We compare CBL against two state-of-the-art static structures: SSHash (Pibiri, 2022), a minimal-perfect-hash-based k‑mer index, and SBWT (Alanko et al., 2023), a succinct full-text k‑mer index. Among dynamic structures we include Bifrost (Holley & Melsted, 2020), a colored de Bruijn graph supporting insertions, and BufBOSS (Alanko et al., 2021), a BWT-based de Bruijn graph with insertion/deletion buffers. We also include Rust’s HashSet (based on Google’s Swiss Tables) as a generic dynamic baseline.

11.4.1 Index construction

For our initial experiment, we built indexes on an expanding collection of bacterial genomes. We randomly selected subsets of genomes from which we computed a compacted de Bruijn graph (unitig set), doubling the subset size each time. The largest file comprised 1024 genomes and 1,574,701,184 distinct k‑mers. Time and memory usage are reported in Figure 11.6.
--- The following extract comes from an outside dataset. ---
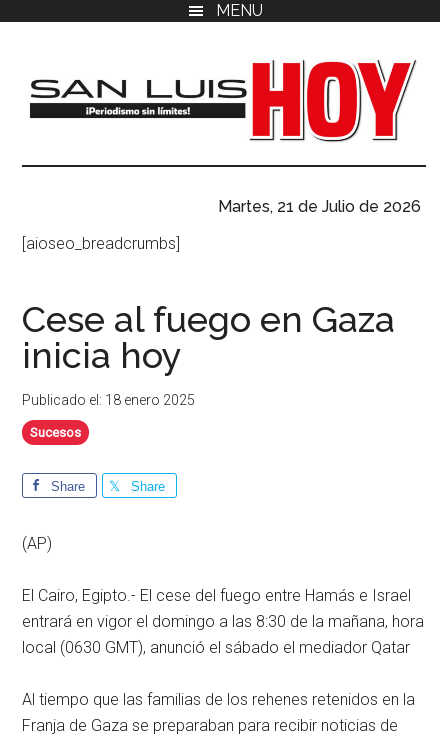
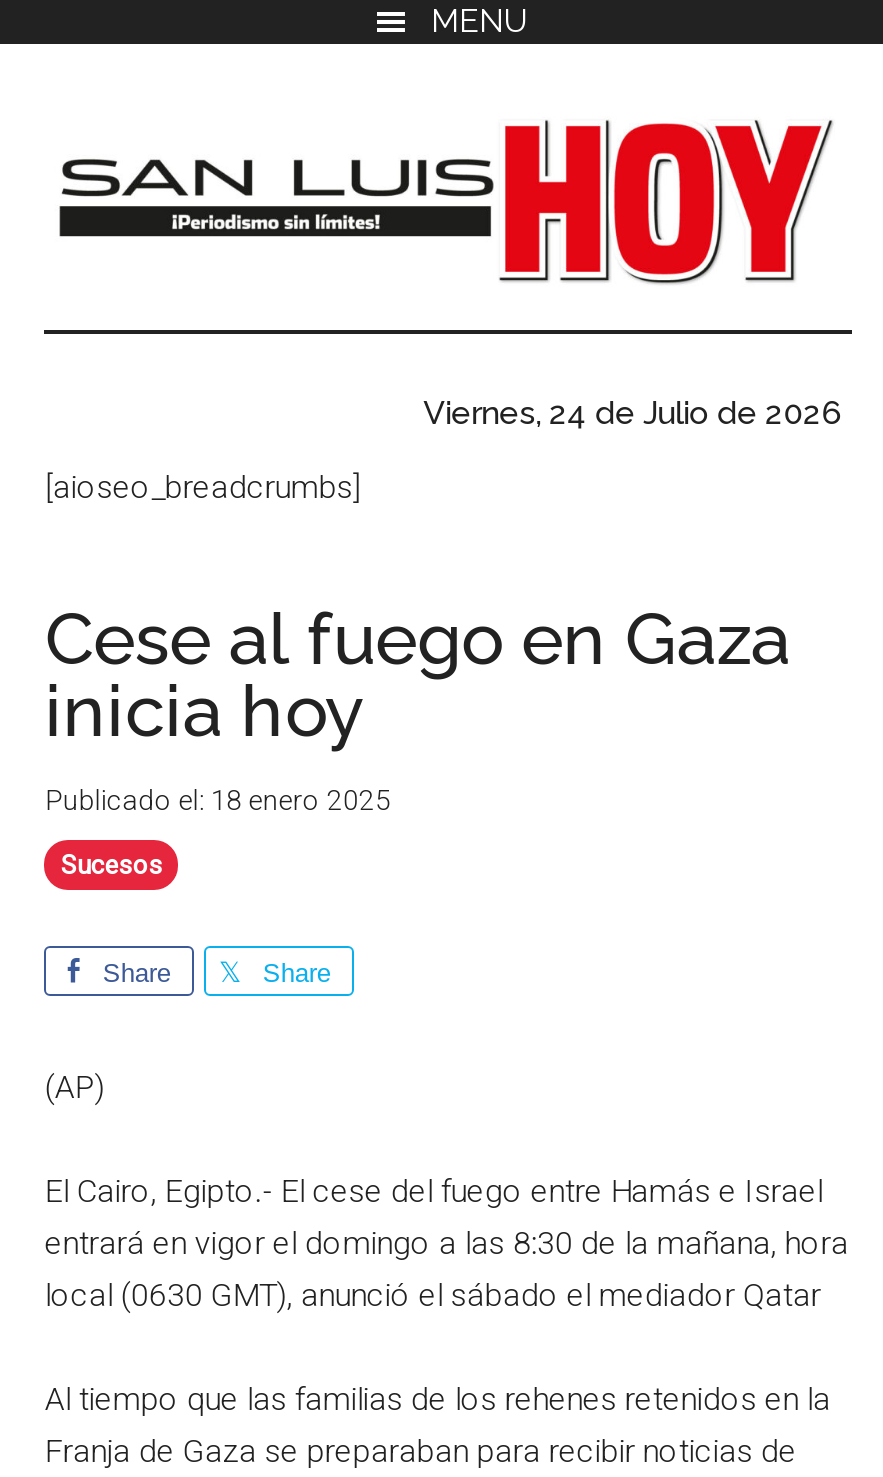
- Martes, 21 de Julio de 2026
+ Viernes, 24 de Julio de 2026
SSHash is the best overall performer in terms of construction speed and memory, but it is static and requires duplicate-free input. HashSet is similarly fast but uses more memory. CBL is slightly slower than both while matching SSHash’s memory footprint. SBWT is slower than these three despite being static, with memory comparable to HashSet. Bifrost is significantly slower but equally memory-efficient to SSHash and CBL. BufBOSS is the slowest and most memory-intensive tool.

The fact that CBL matches the throughput of a high-performance hash table while being equally memory-efficient is particularly noteworthy. Importantly, Bifrost, HashSet, and CBL are the only tools that accept any FASTA input directly. The other tools require a k‑mer counting preprocessing step (e.g. KMC3 for SBWT and BufBOSS, unitig assembly for SSHash), which externalizes part of their construction cost and may impose heavy disk usage.

Construction time.

RAM usage.
Figure 11.6: Time and RAM used when constructing various indexes on a growing bacterial genome collection from RefSeq, for k = 31 and p = 28 bits.

11.4.2 Queries

To evaluate query performance we benchmark positive queries (k‑mers present in the index) and negative queries separately. Positive queries use the input unitigs’ k‑mers; negative queries use randomly generated k‑mers with a negligible probability of being present. Results are shown in Figure 11.7, reporting query time and RAM usage per k‑mer, averaged over a series of experiments.

As expected, static structures and BufBOSS use very little RAM during queries, while other dynamic structures are more memory-intensive. SSHash and SBWT are the fastest for queries; BufBOSS is the slowest. Among dynamic structures, CBL and Bifrost have the smallest memory footprint, while HashSet is the most demanding.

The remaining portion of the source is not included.